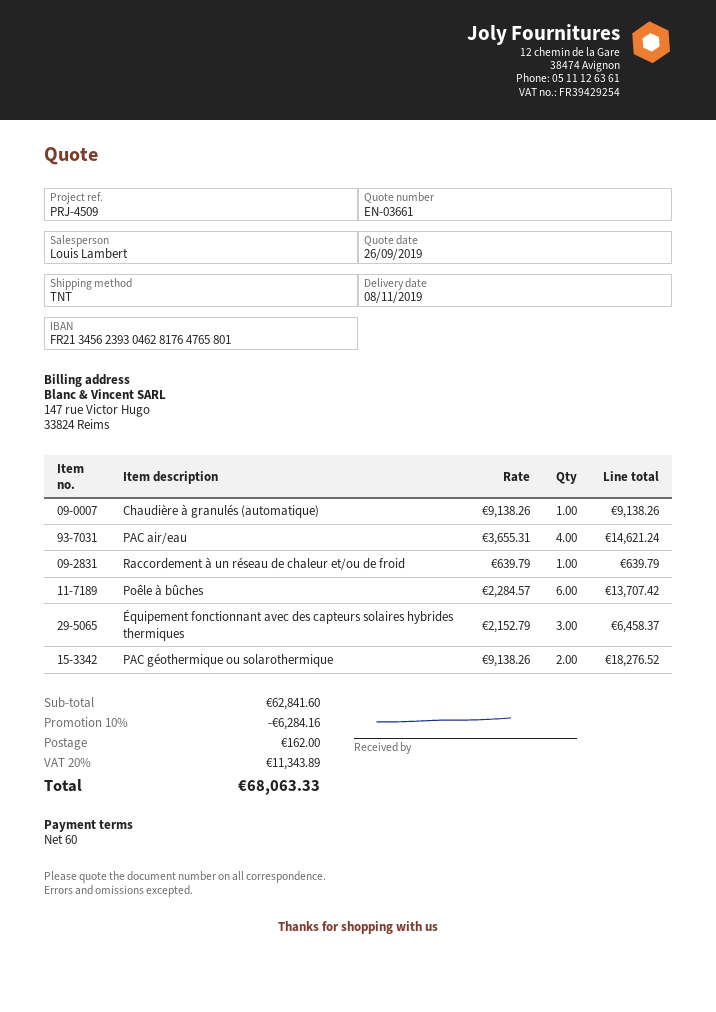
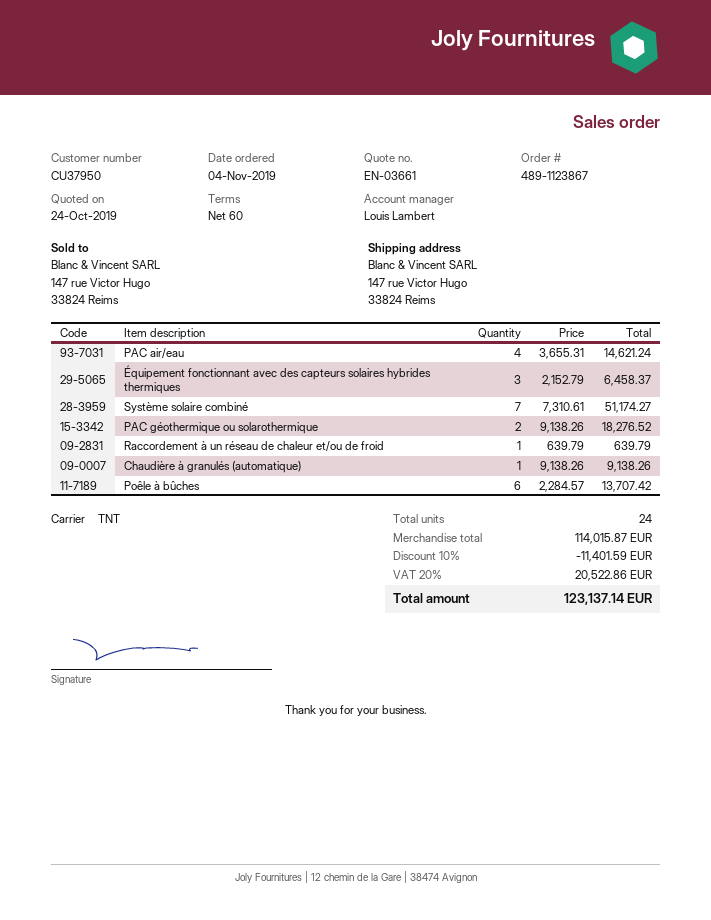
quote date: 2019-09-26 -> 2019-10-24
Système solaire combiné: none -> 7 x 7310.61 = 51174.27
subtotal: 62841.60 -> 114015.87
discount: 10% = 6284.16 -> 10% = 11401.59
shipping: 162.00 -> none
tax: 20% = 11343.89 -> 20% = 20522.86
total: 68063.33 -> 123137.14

- **Task**:
Your answer must be an exact copy of every entry, with no pictures in it.

- **Answer to this task**:
quote date: 2019-09-26 -> 2019-10-24
Système solaire combiné: none -> 7 x 7310.61 = 51174.27
subtotal: 62841.60 -> 114015.87
discount: 10% = 6284.16 -> 10% = 11401.59
shipping: 162.00 -> none
tax: 20% = 11343.89 -> 20% = 20522.86
total: 68063.33 -> 123137.14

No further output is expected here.